■ **Web document revisions**:
┌────────
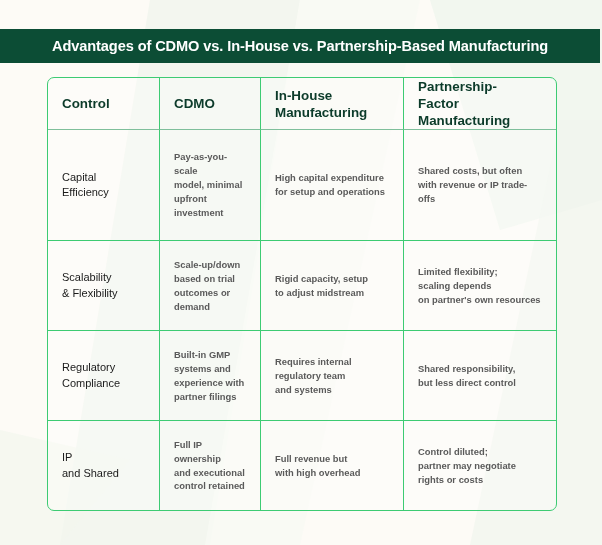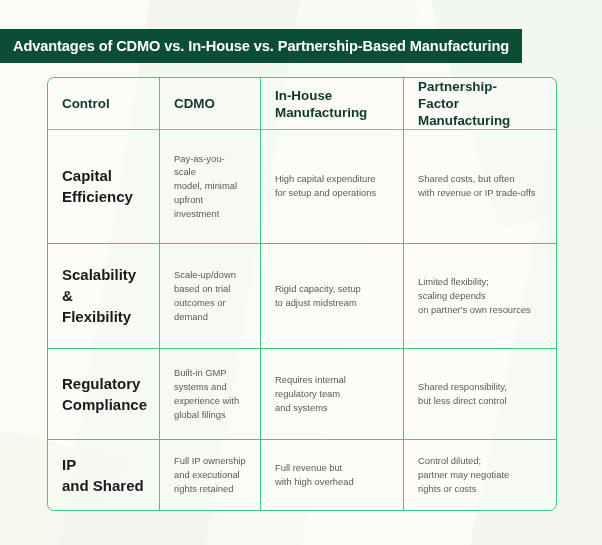--- a/index.html
+++ b/index.html
@@ -30,7 +30,7 @@
     position: absolute;
     left: 0;
     top: 29px;
-    width: 522px;
+    width: 600px;
     height: 34px;
     background: #0C4D35;
     display: flex;

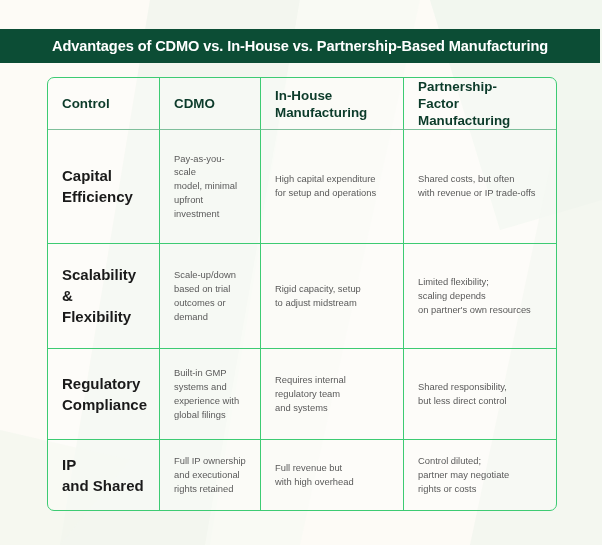--- a/index.html
+++ b/index.html
@@ -96,7 +96,7 @@
   td.body-cell {
     color: #5A5A5A;
     font-size: 9.4px;
-    font-weight: normal;
+    font-weight: bold;
     line-height: 1.48;
   }
   .nowrap-lines { white-space: pre-line; }

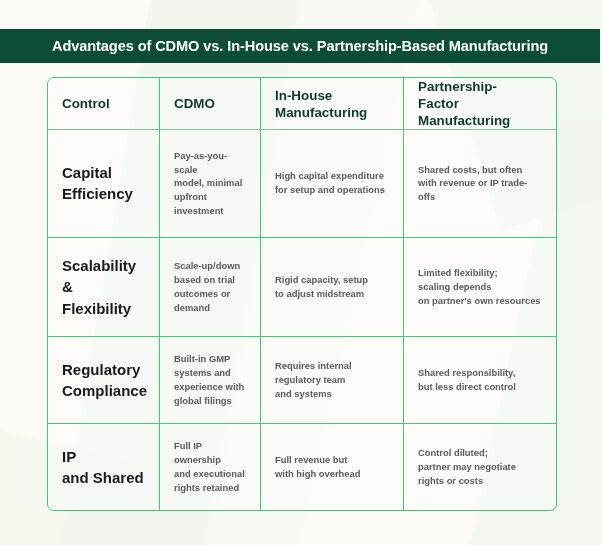--- a/index.html
+++ b/index.html
@@ -89,8 +89,8 @@
   }
   td.factor-cell {
     color: #1A1A1A;
-    font-size: 15px;
-    font-weight: bold;
+    font-size: 11px;
+    font-weight: normal;
     line-height: 1.42;
   }
   td.body-cell {

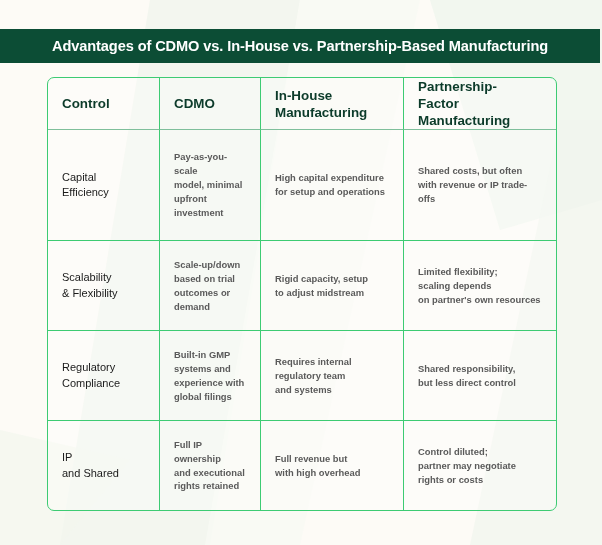--- a/index.html
+++ b/index.html
@@ -171,7 +171,7 @@
         <td class="body-cell nowrap-lines">Built-in GMP
 systems and
 experience with
-global filings</td>
+partner filings</td>
         <td class="body-cell nowrap-lines">Requires internal
 regulatory team
 and systems</td>

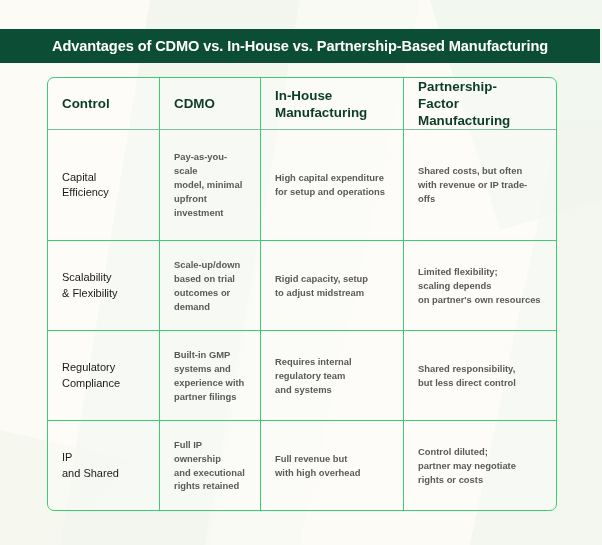--- a/index.html
+++ b/index.html
@@ -183,7 +183,7 @@
 and Shared</td>
         <td class="body-cell nowrap-lines">Full IP ownership
 and executional
-rights retained</td>
+control retained</td>
         <td class="body-cell nowrap-lines">Full revenue but
 with high overhead</td>
         <td class="body-cell nowrap-lines">Control diluted;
└────────
■ **Task to complete**:
Please retype the records above exactly, excluding every picture.

■ **Solution for this problem**:
--- a/index.html
+++ b/index.html
@@ -30,7 +30,7 @@
     position: absolute;
     left: 0;
     top: 29px;
-    width: 522px;
+    width: 600px;
     height: 34px;
     background: #0C4D35;
     display: flex;

--- a/index.html
+++ b/index.html
@@ -96,7 +96,7 @@
   td.body-cell {
     color: #5A5A5A;
     font-size: 9.4px;
-    font-weight: normal;
+    font-weight: bold;
     line-height: 1.48;
   }
   .nowrap-lines { white-space: pre-line; }

--- a/index.html
+++ b/index.html
@@ -89,8 +89,8 @@
   }
   td.factor-cell {
     color: #1A1A1A;
-    font-size: 15px;
-    font-weight: bold;
+    font-size: 11px;
+    font-weight: normal;
     line-height: 1.42;
   }
   td.body-cell {

--- a/index.html
+++ b/index.html
@@ -171,7 +171,7 @@
         <td class="body-cell nowrap-lines">Built-in GMP
 systems and
 experience with
-global filings</td>
+partner filings</td>
         <td class="body-cell nowrap-lines">Requires internal
 regulatory team
 and systems</td>

--- a/index.html
+++ b/index.html
@@ -183,7 +183,7 @@
 and Shared</td>
         <td class="body-cell nowrap-lines">Full IP ownership
 and executional
-rights retained</td>
+control retained</td>
         <td class="body-cell nowrap-lines">Full revenue but
 with high overhead</td>
         <td class="body-cell nowrap-lines">Control diluted;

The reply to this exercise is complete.